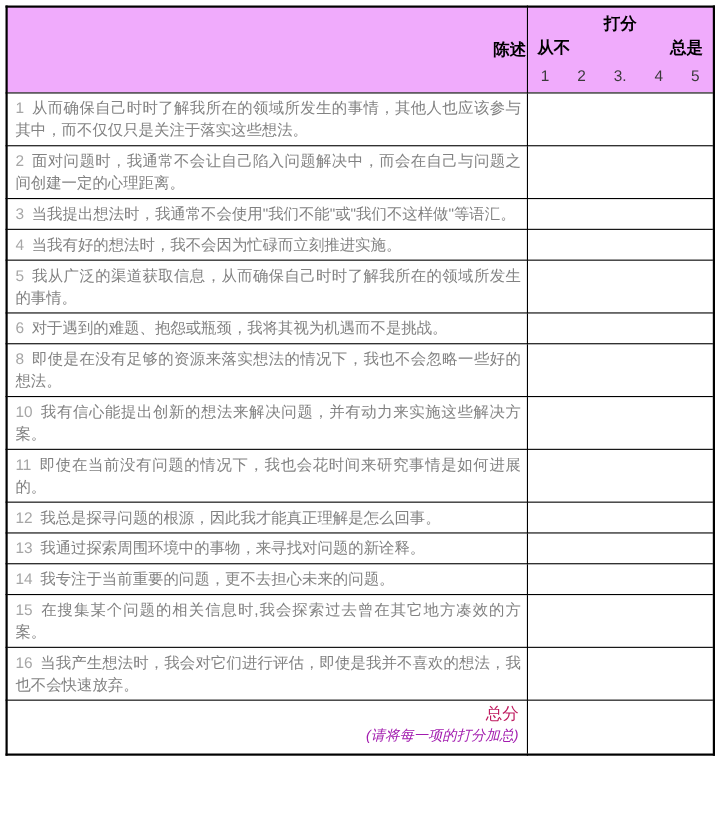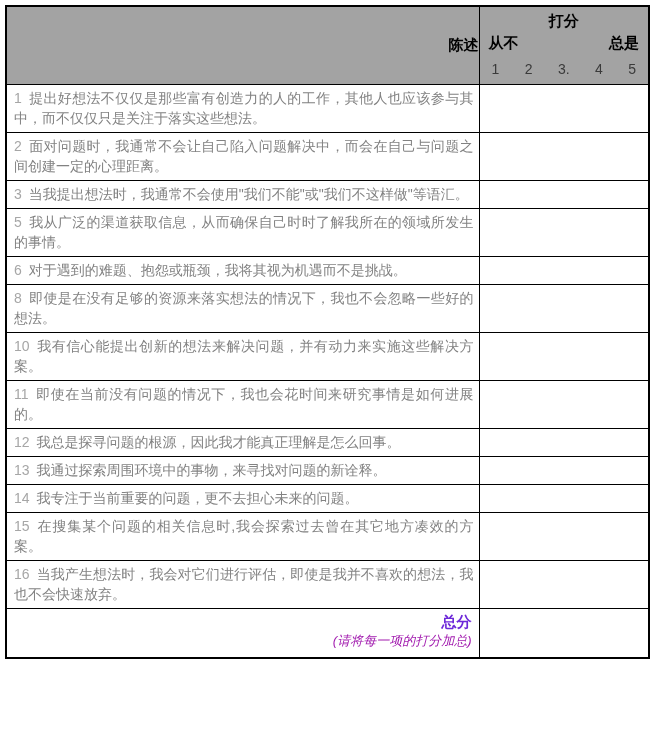--- a/index.html
+++ b/index.html
@@ -24,21 +24,21 @@
     border: 2px solid #000;
   }
   col.c-stmt  { width: 473px; }
   col.c-score { width: 170px; }
   th, td {
     border: 1px solid #000;
     vertical-align: top;
     box-sizing: border-box;
   }
   thead th {
-    background: #a3a3a3;
+    background: #f0abfc;
   }
   thead tr { height: 78px; }
   th.stmt-h {
     text-align: right;
     vertical-align: middle;
     padding: 0 0 0 7px;
     font-size: 15px;
     font-weight: bold;
     color: #000;
   }
@@ -84,23 +84,23 @@
   td.score {
     background: #ffffff;
   }
   tfoot tr { height: 50px; }
   td.total {
     text-align: right;
     padding: 3px 7px 4px 7px;
     vertical-align: top;
   }
   .total-label {
-    font-weight: bold;
-    font-size: 15px;
-    color: #6d28d9;
+    font-weight: normal;
+    font-size: 15px;
+    color: #be185d;
     line-height: 20px;
   }
   .total-note {
     font-style: italic;
     font-size: 13px;
     color: #a21caf;
     line-height: 18px;
   }
 </style>
 </head>
@@ -128,29 +128,33 @@
             <span>2</span>
             <span>3.</span>
             <span>4</span>
             <span>5</span>
           </div>
         </th>
       </tr>
     </thead>
     <tbody>
       <tr>
-        <td class="stmt"><span class="num">1</span><span>提出好想法不仅仅是那些富有创造力的人的工作，其他人也应该参与其中，而不仅仅只是关注于落实这些想法。</span></td>
+        <td class="stmt"><span class="num">1</span><span>从而确保自己时时了解我所在的领域所发生的事情，其他人也应该参与其中，而不仅仅只是关注于落实这些想法。</span></td>
         <td class="score"></td>
       </tr>
       <tr>
         <td class="stmt"><span class="num">2</span><span>面对问题时，我通常不会让自己陷入问题解决中，而会在自己与问题之间创建一定的心理距离。</span></td>
         <td class="score"></td>
       </tr>
       <tr>
         <td class="stmt"><span class="num">3</span><span>当我提出想法时，我通常不会使用"我们不能"或"我们不这样做"等语汇。</span></td>
+        <td class="score"></td>
+      </tr>
+      <tr>
+        <td class="stmt"><span class="num">4</span><span>当我有好的想法时，我不会因为忙碌而立刻推进实施。</span></td>
         <td class="score"></td>
       </tr>
       <tr>
         <td class="stmt"><span class="num">5</span><span>我从广泛的渠道获取信息，从而确保自己时时了解我所在的领域所发生的事情。</span></td>
         <td class="score"></td>
       </tr>
       <tr>
         <td class="stmt"><span class="num">6</span><span>对于遇到的难题、抱怨或瓶颈，我将其视为机遇而不是挑战。</span></td>
         <td class="score"></td>
       </tr>

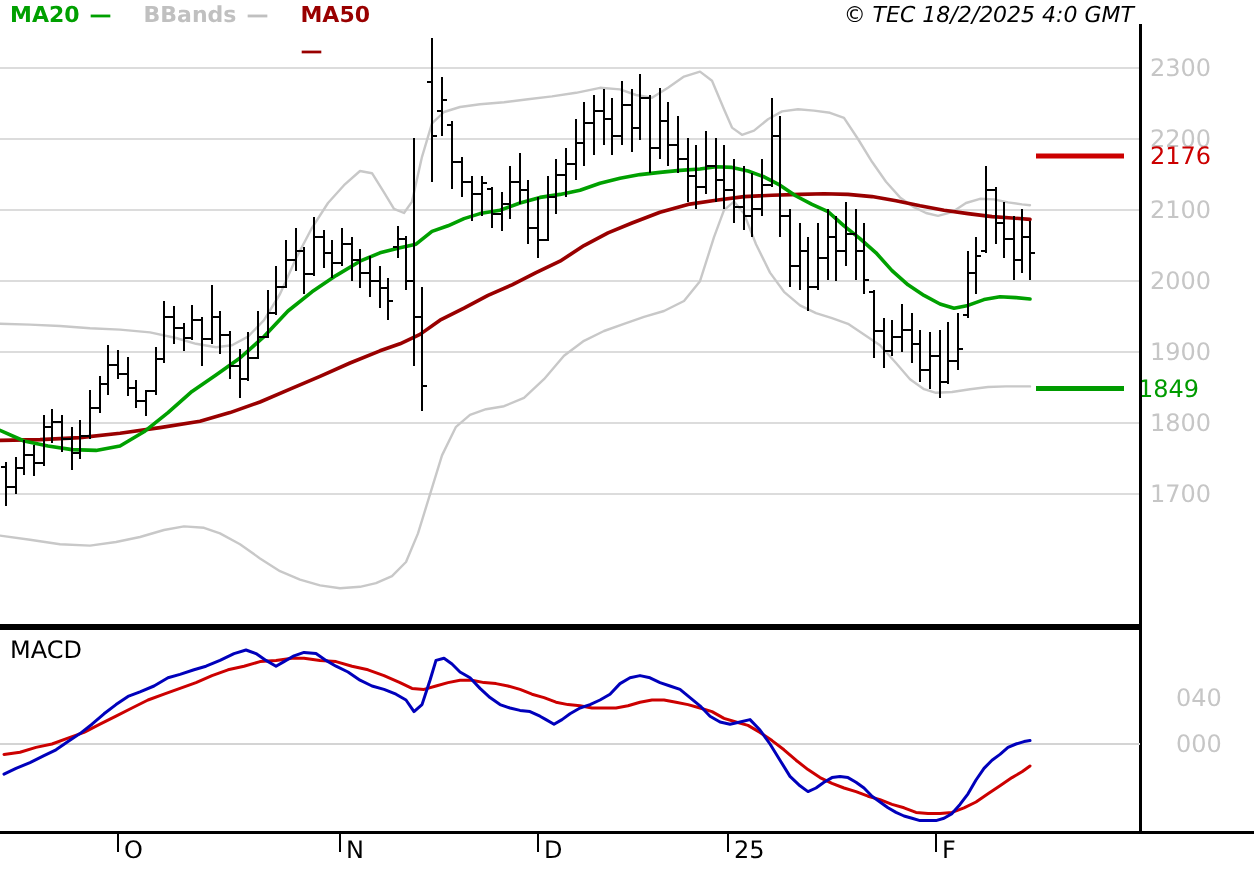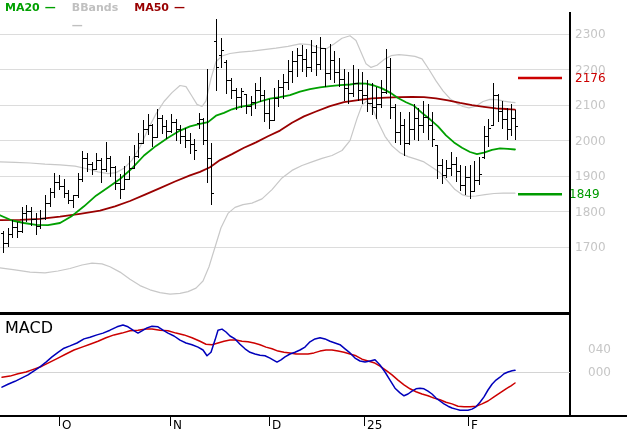--- a/index.html
+++ b/index.html
@@ -2,43 +2,44 @@
 <html><head>
 <meta charset="utf-8">
 <style>
   html,body{margin:0;padding:0;background:#fff;}
   #stage{position:relative;width:627px;height:440px;background:#ffffff;overflow:hidden;
          font-family:"DejaVu Sans","Liberation Sans",sans-serif;}
   #legend{position:absolute;left:5px;top:1px;display:flex;gap:16px;font-size:11px;font-weight:bold;}
   .lg-item{display:flex;gap:5px;white-space:nowrap;}
   .lg-dash{font-weight:bold;}
   #copyright{position:absolute;top:1px;right:60px;font-size:11px;font-style:italic;color:#000;}
-  #macd-label{position:absolute;left:5px;top:318px;font-size:16px;color:#000;}
+  #macd-label{position:absolute;left:5px;top:318px;font-size:12px;color:#000;}
   #chart-svg{position:absolute;left:0;top:0;}
 </style>
 </head>
 <body>
 
 <div id="stage">
 
   <div id="legend">
     <span class="lg-item" style="color: rgb(0, 160, 0);">
       <span>MA20</span>
         <span class="lg-dash">—</span>
     </span>
-    <span class="lg-item" style="color: rgb(192, 192, 192); flex-direction: column;">
+    <span class="lg-item" style="color: rgb(192, 192, 192);">
       <span>BBands</span>
         <span class="lg-dash">—</span>
     </span>
-    <span class="lg-item" style="color: rgb(153, 0, 0);">
+    <span class="lg-item" style="color: rgb(153, 0, 0); flex-direction: column;">
       <span>MA50</span>
         <span class="lg-dash">—</span>
     </span>
   </div>
 
+  <div id="copyright">© TEC 18/2/2025 4:0 GMT</div>
 
   <svg id="chart-svg" width="627" height="440" viewBox="0 0 627 440">
       <line x1="0" y1="34" x2="570" y2="34" stroke="#dcdcdc" stroke-width="1" shape-rendering="crispEdges"></line>
       <text x="575" y="38" fill="#c6c6c6" font-size="12" font-family="&quot;DejaVu Sans&quot;,&quot;Liberation Sans&quot;,sans-serif">2300</text>
       <line x1="0" y1="69.533" x2="570" y2="69.533" stroke="#dcdcdc" stroke-width="1" shape-rendering="crispEdges"></line>
       <text x="575" y="73.533" fill="#c6c6c6" font-size="12" font-family="&quot;DejaVu Sans&quot;,&quot;Liberation Sans&quot;,sans-serif">2200</text>
       <line x1="0" y1="105.066" x2="570" y2="105.066" stroke="#dcdcdc" stroke-width="1" shape-rendering="crispEdges"></line>
       <text x="575" y="109.066" fill="#c6c6c6" font-size="12" font-family="&quot;DejaVu Sans&quot;,&quot;Liberation Sans&quot;,sans-serif">2100</text>
       <line x1="0" y1="140.599" x2="570" y2="140.599" stroke="#dcdcdc" stroke-width="1" shape-rendering="crispEdges"></line>
       <text x="575" y="144.599" fill="#c6c6c6" font-size="12" font-family="&quot;DejaVu Sans&quot;,&quot;Liberation Sans&quot;,sans-serif">2000</text>

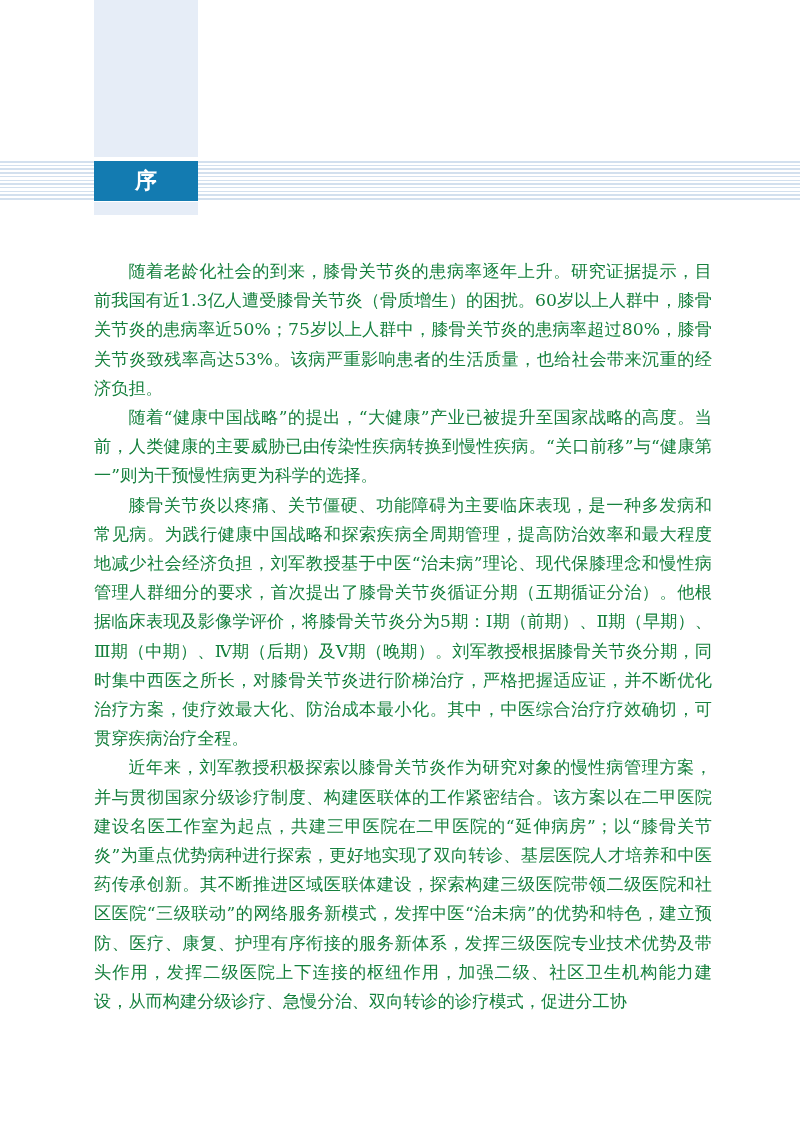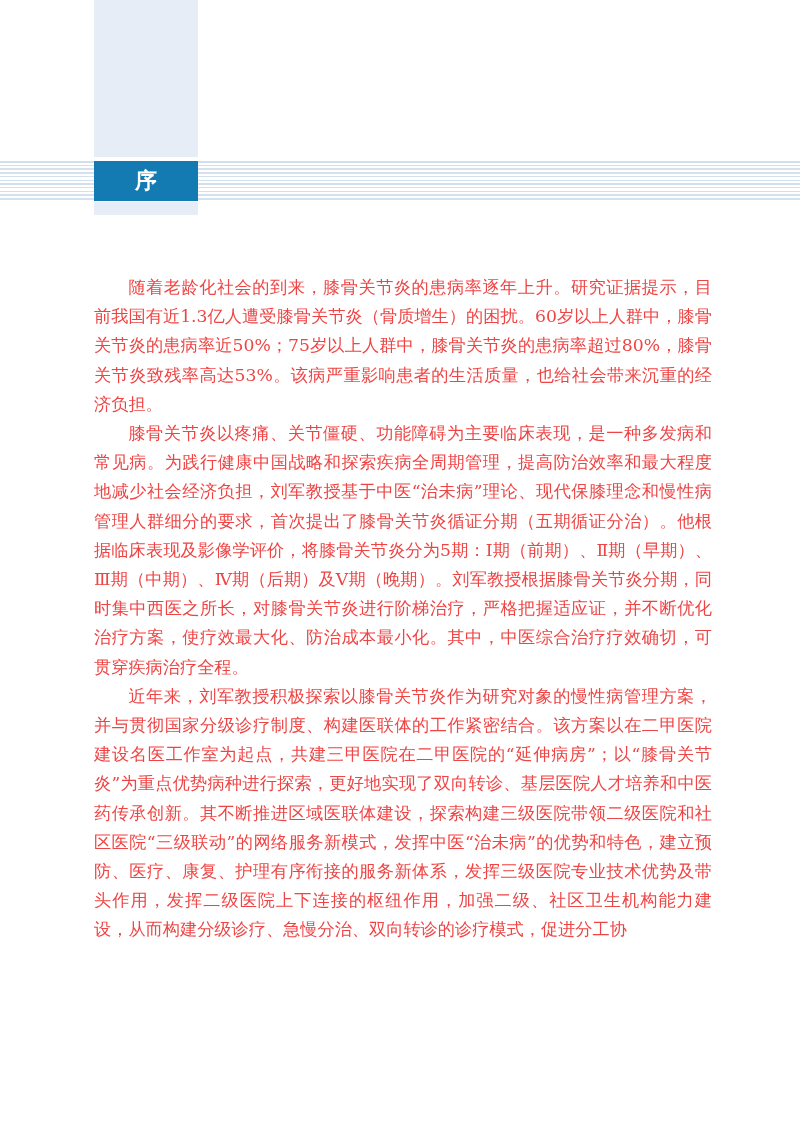--- a/index.html
+++ b/index.html
@@ -18,33 +18,33 @@
     background: repeating-linear-gradient(to bottom, #d3e0ee 0px, #d3e0ee 1.5px, #ffffff 1.5px, #ffffff 3.7px);
   }
   .title-box {
     position: absolute; left: 94px; top: 161px; width: 104px; height: 40px;
     background: #137bb1; color: #ffffff;
     display: flex; align-items: center; justify-content: center;
     font-family: "DejaVu Sans", "Liberation Sans", sans-serif; font-weight: bold; font-size: 22px;
   }
   .content {
     position: absolute; left: 94px; top: 257px; width: 618px;
-    font-size: 17.2px; line-height: 29.2px; color: #ef4444;
+    font-size: 17.2px; line-height: 29.2px; color: #15803d;
     text-align: justify;
-    margin-top: 16px;
   }
   .content p { margin: 0; text-indent: 2em; }
 </style>
 </head>
 <body>
 
 <div class="col-top"></div>
 <div class="stripes"></div>
 <div class="col-bottom"></div>
 <div class="title-box">
   <span>序</span>
 </div>
 
 <div class="content">
   <p>随着老龄化社会的到来，膝骨关节炎的患病率逐年上升。研究证据提示，目前我国有近1.3亿人遭受膝骨关节炎（骨质增生）的困扰。60岁以上人群中，膝骨关节炎的患病率近50%；75岁以上人群中，膝骨关节炎的患病率超过80%，膝骨关节炎致残率高达53%。该病严重影响患者的生活质量，也给社会带来沉重的经济负担。</p>
+  <p>随着“健康中国战略”的提出，“大健康”产业已被提升至国家战略的高度。当前，人类健康的主要威胁已由传染性疾病转换到慢性疾病。“关口前移”与“健康第一”则为干预慢性病更为科学的选择。</p>
   <p>膝骨关节炎以疼痛、关节僵硬、功能障碍为主要临床表现，是一种多发病和常见病。为践行健康中国战略和探索疾病全周期管理，提高防治效率和最大程度地减少社会经济负担，刘军教授基于中医“治未病”理论、现代保膝理念和慢性病管理人群细分的要求，首次提出了膝骨关节炎循证分期（五期循证分治）。他根据临床表现及影像学评价，将膝骨关节炎分为5期：Ⅰ期（前期）、Ⅱ期（早期）、Ⅲ期（中期）、Ⅳ期（后期）及Ⅴ期（晚期）。刘军教授根据膝骨关节炎分期，同时集中西医之所长，对膝骨关节炎进行阶梯治疗，严格把握适应证，并不断优化治疗方案，使疗效最大化、防治成本最小化。其中，中医综合治疗疗效确切，可贯穿疾病治疗全程。</p>
   <p>近年来，刘军教授积极探索以膝骨关节炎作为研究对象的慢性病管理方案，并与贯彻国家分级诊疗制度、构建医联体的工作紧密结合。该方案以在二甲医院建设名医工作室为起点，共建三甲医院在二甲医院的“延伸病房”；以“膝骨关节炎”为重点优势病种进行探索，更好地实现了双向转诊、基层医院人才培养和中医药传承创新。其不断推进区域医联体建设，探索构建三级医院带领二级医院和社区医院“三级联动”的网络服务新模式，发挥中医“治未病”的优势和特色，建立预防、医疗、康复、护理有序衔接的服务新体系，发挥三级医院专业技术优势及带头作用，发挥二级医院上下连接的枢纽作用，加强二级、社区卫生机构能力建设，从而构建分级诊疗、急慢分治、双向转诊的诊疗模式，促进分工协</p>
 </div>
 
 </body></html>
******************************
• **Requirement**:
Which lines hold the word "其他人也应该参与其中"? Copy each of them from the records.

• **Written solution**:
-        <td class="stmt"><span class="num">1</span><span>提出好想法不仅仅是那些富有创造力的人的工作，其他人也应该参与其中，而不仅仅只是关注于落实这些想法。</span></td>
+        <td class="stmt"><span class="num">1</span><span>从而确保自己时时了解我所在的领域所发生的事情，其他人也应该参与其中，而不仅仅只是关注于落实这些想法。</span></td>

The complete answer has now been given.